• **Task goal**
In the entries that follow, find the word "none" and report each line it is on.

Before and after images
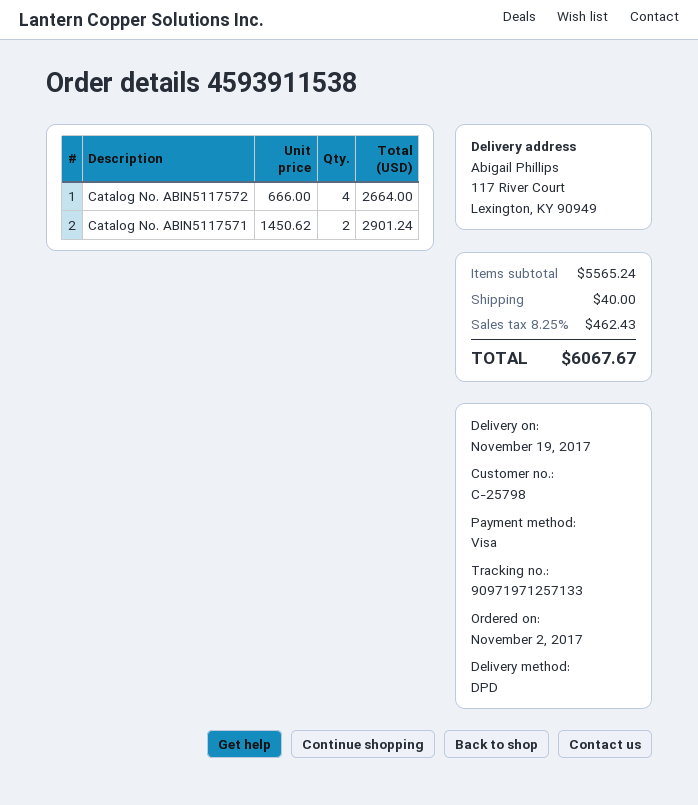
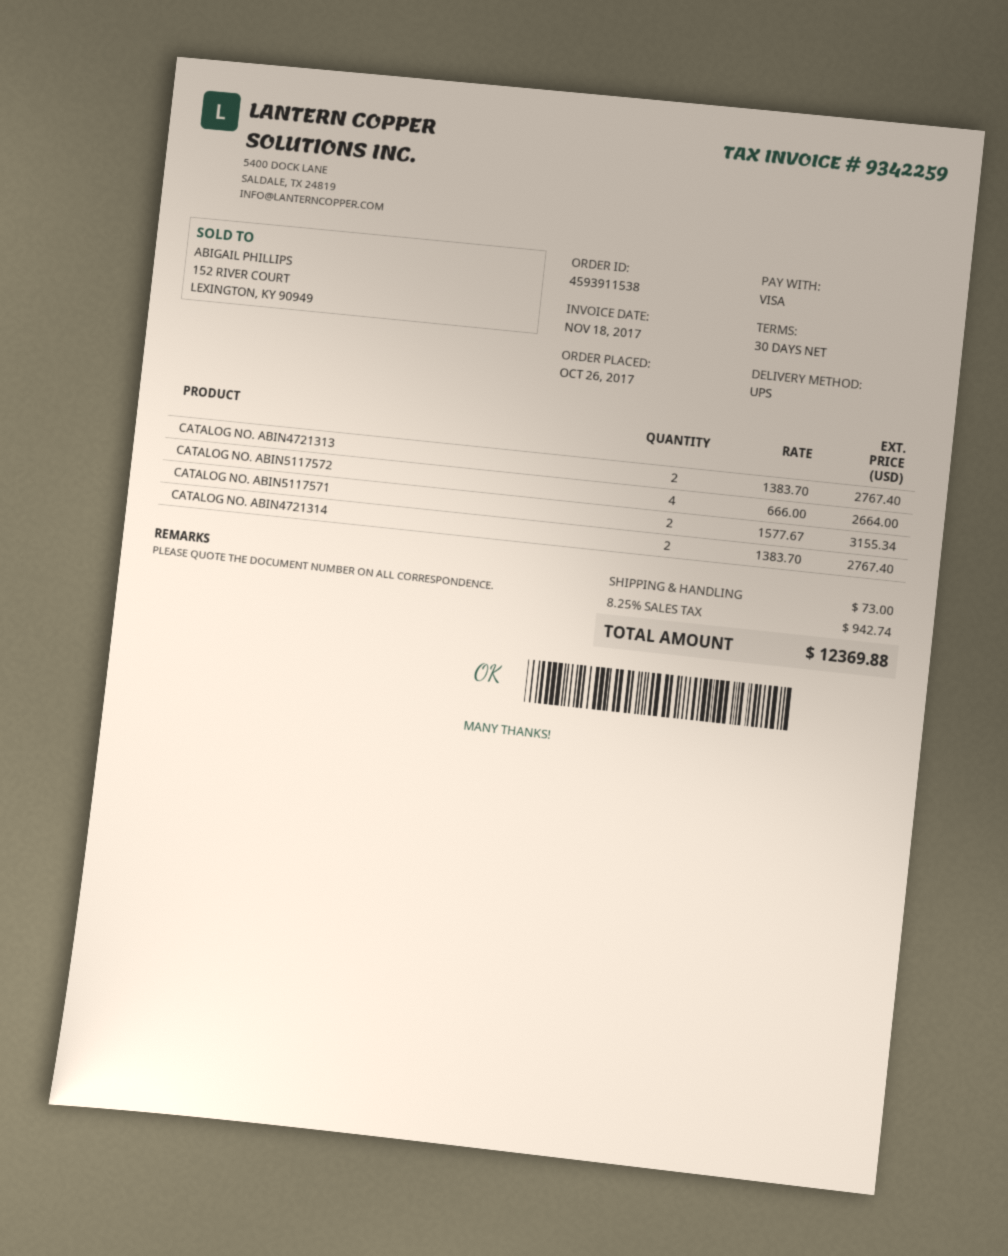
order date: 2017-11-02 -> 2017-10-26
shipping method: DPD -> UPS
Catalog No. ABIN5117571: 2 x 1450.62 = 2901.24 -> 2 x 1577.67 = 3155.34
CATALOG NO. ABIN4721313: none -> 2 x 1383.70 = 2767.40
CATALOG NO. ABIN4721314: none -> 2 x 1383.70 = 2767.40
shipping: 40.00 -> 73.00
tax: 8.25% = 462.43 -> 8.25% = 942.74
total: 6067.67 -> 12369.88

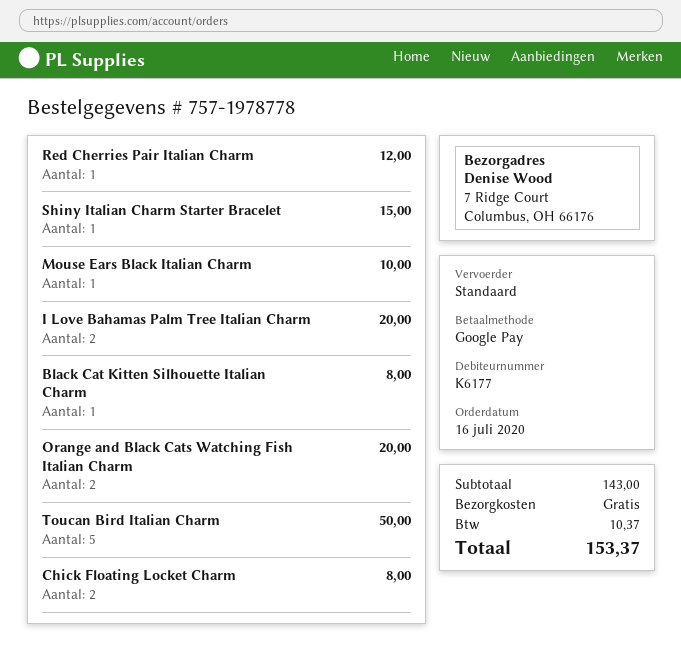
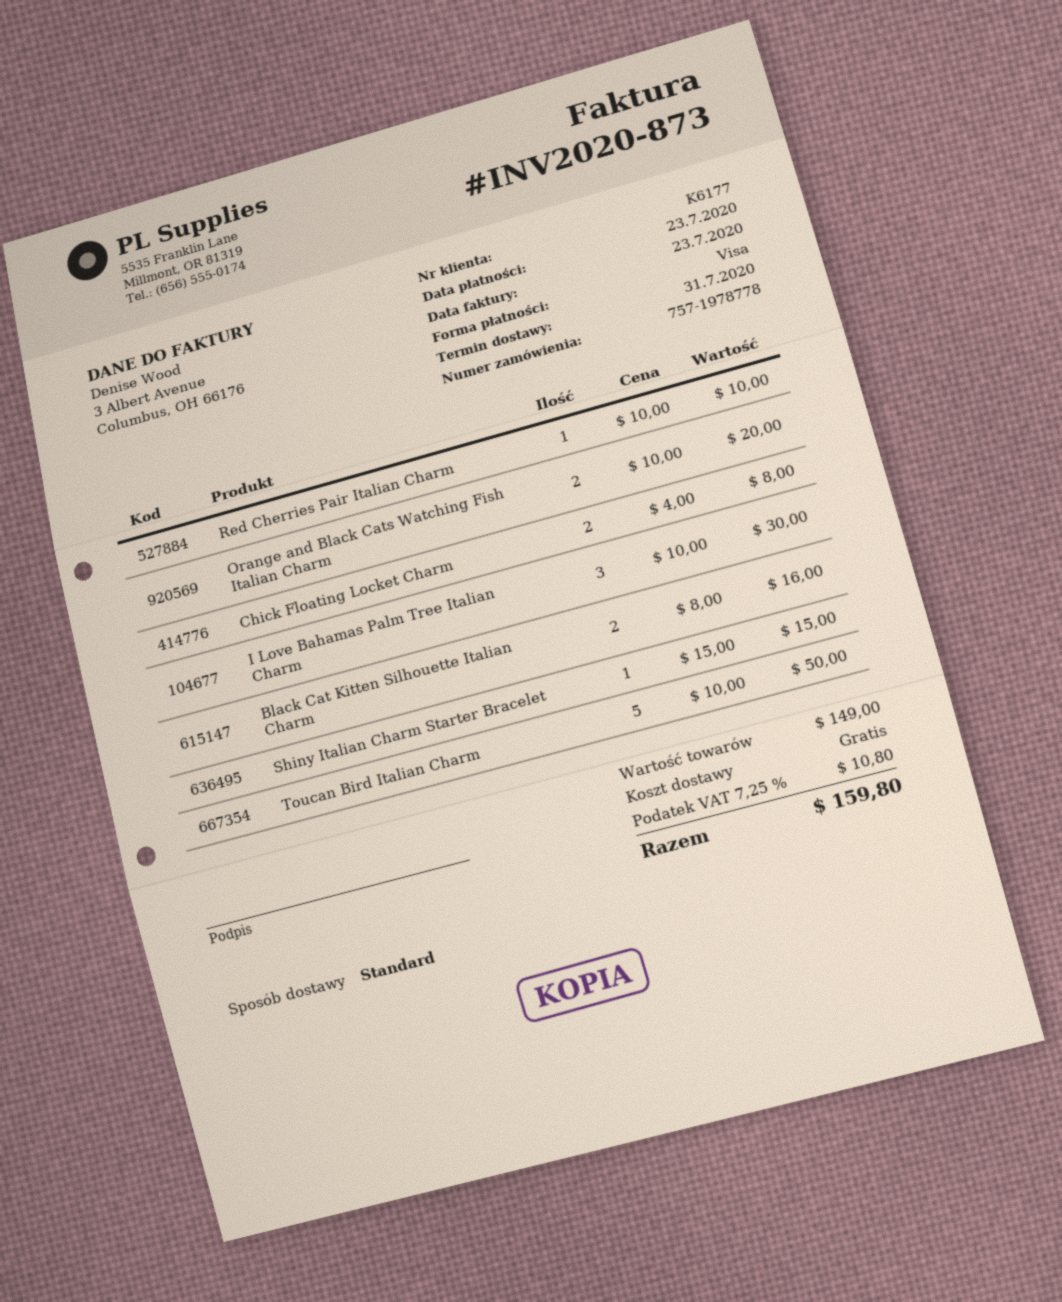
payment method: Google Pay -> Visa
Red Cherries Pair Italian Charm: 1 for 12.00 -> 1 for 10.00
Mouse Ears Black Italian Charm: 1 for 10.00 -> none
I Love Bahamas Palm Tree Italian Charm: 2 for 20.00 -> 3 for 30.00
Black Cat Kitten Silhouette Italian Charm: 1 for 8.00 -> 2 for 16.00
subtotal: 143.00 -> 149.00
tax: 10.37 -> 10.80
total: 153.37 -> 159.80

• **Task result**
CATALOG NO. ABIN4721313: none -> 2 x 1383.70 = 2767.40
CATALOG NO. ABIN4721314: none -> 2 x 1383.70 = 2767.40
Mouse Ears Black Italian Charm: 1 for 10.00 -> none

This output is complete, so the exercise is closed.